How to cite this URL:
Sharma M, Solanki R N, Gupta A, Shah A K. Different radiological presentations of congenital syphilis : four cases. Indian J Radiol Imaging [serial online] 2005 [cited 2019 Jul 16];15:53-7. Available from: http://www.ijri.org/text.asp?2005/15/1/53/28745

   Introduction Top


We wish to report, "Different Radiological Presentations of Congenital Syphilis - Four cases" diagnosed by Plain Radiography and confirmed by immunoassay (VDRL).

The incidence of syphilis is on a decline in Western Europe and North America while figures for developing countries though not very reliable also suggest steady decline. The rate of transmission from an infected partner is 30%. [1]

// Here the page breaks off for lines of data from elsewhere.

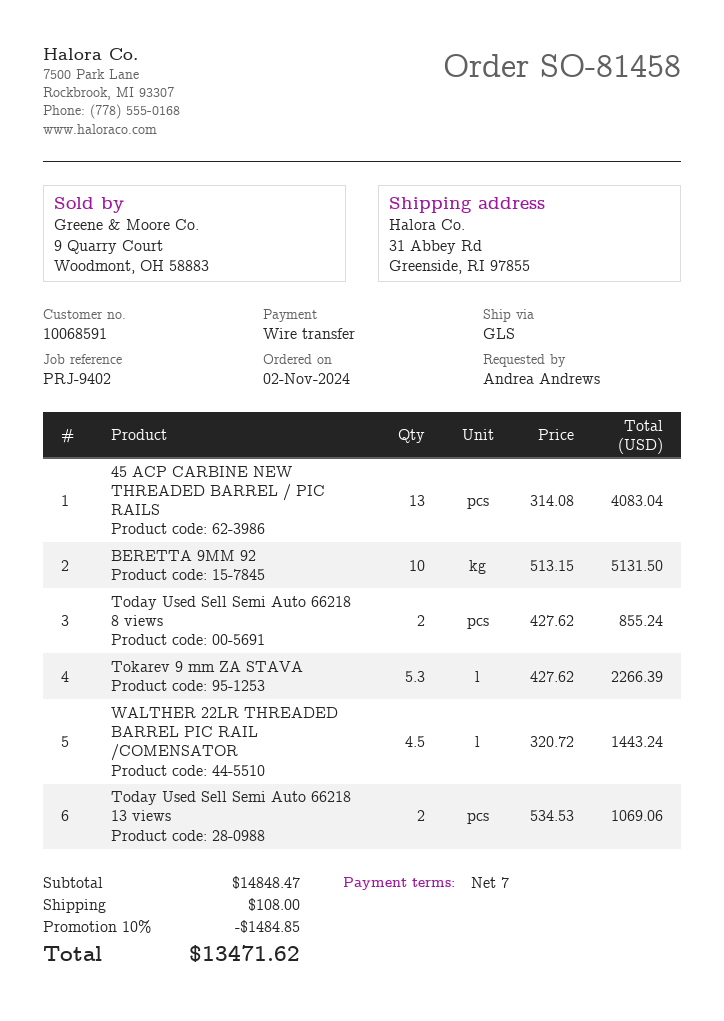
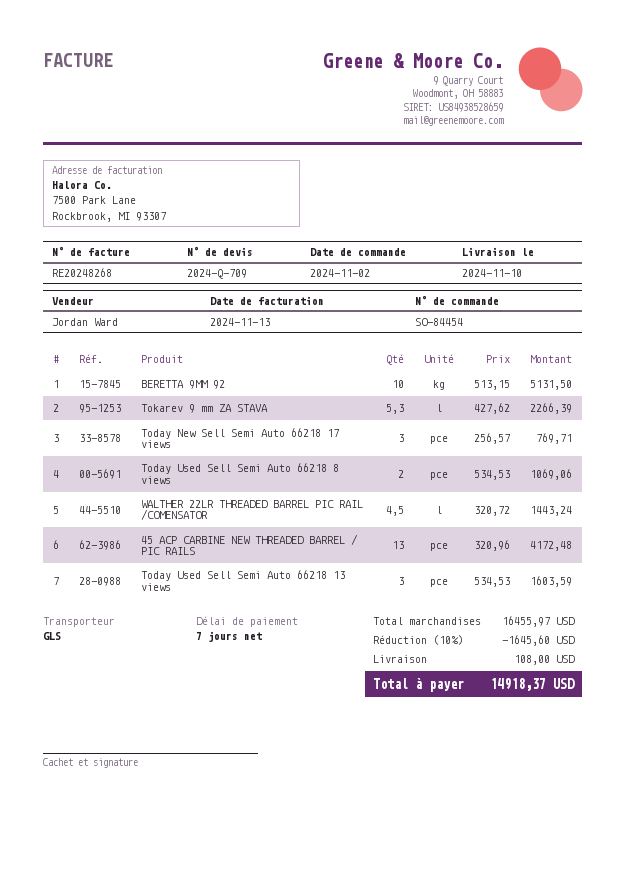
order number: SO-81458 -> SO-84454
45 ACP CARBINE NEW THREADED BARREL / PIC RAILS: 13 x 314.08 = 4083.04 -> 13 x 320.96 = 4172.48
Today Used Sell Semi Auto 66218 8 views: 2 x 427.62 = 855.24 -> 2 x 534.53 = 1069.06
Today Used Sell Semi Auto 66218 13 views: 2 x 534.53 = 1069.06 -> 3 x 534.53 = 1603.59
Today New Sell Semi Auto 66218 17 views: none -> 3 x 256.57 = 769.71
subtotal: 14848.47 -> 16455.97
discount: 10% = 1484.85 -> 10% = 1645.60
total: 13471.62 -> 14918.37

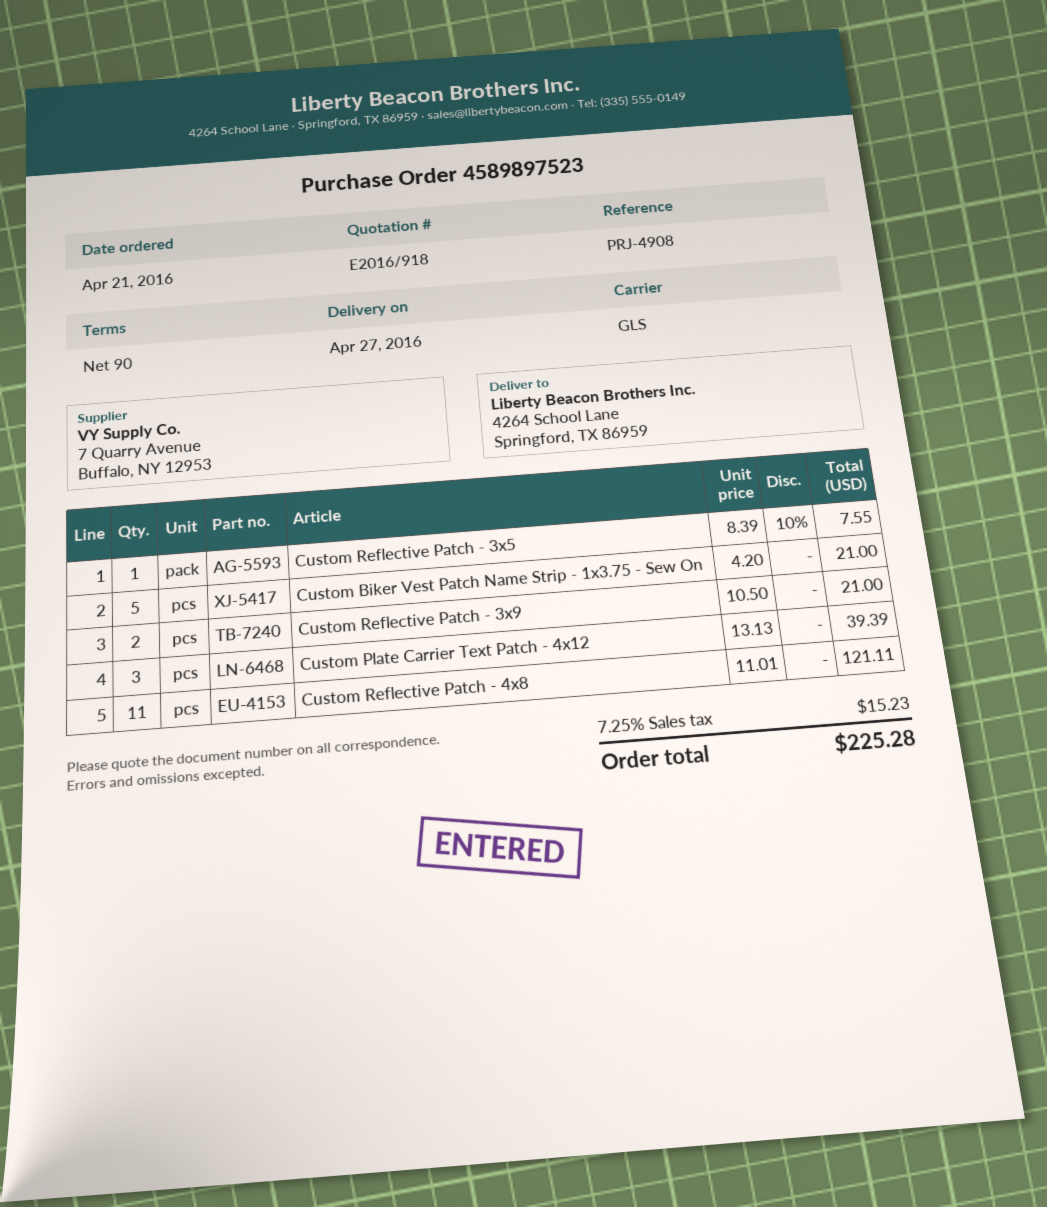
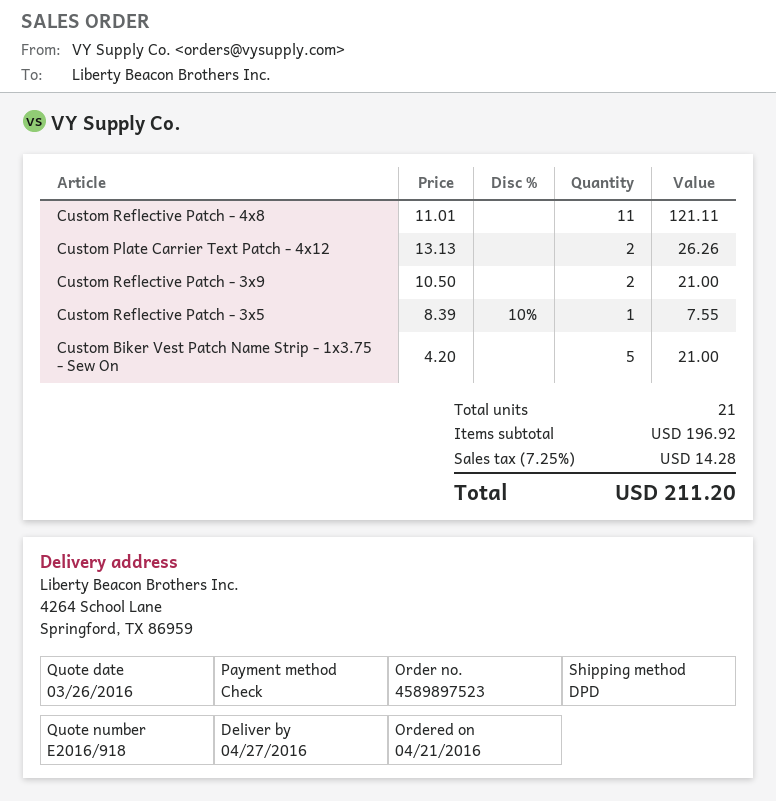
shipping method: GLS -> DPD
Custom Plate Carrier Text Patch - 4x12: 3 x 13.13 = 39.39 -> 2 x 13.13 = 26.26
tax: 7.25% = 15.23 -> 7.25% = 14.28
total: 225.28 -> 211.20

Congenital syphilis presents as Early congenital or Late congenital. Early congenital form occurs in pregnant women with untreated early or latent syphilis. The risk of transmission is highest with primary and secondary syphilis during pregnancy, and diminishes as the duration of latent syphilis increases.


   Case reports Top


CASE NO. 1:

A five days old preterm male child with history of vaginal delivery presented with complaints of abdominal distension, low-grade fever and excessive crying. On general examination there was no pallor, jaundice, lymphadenopathy, maculopapular rash or hepatosplenomegaly.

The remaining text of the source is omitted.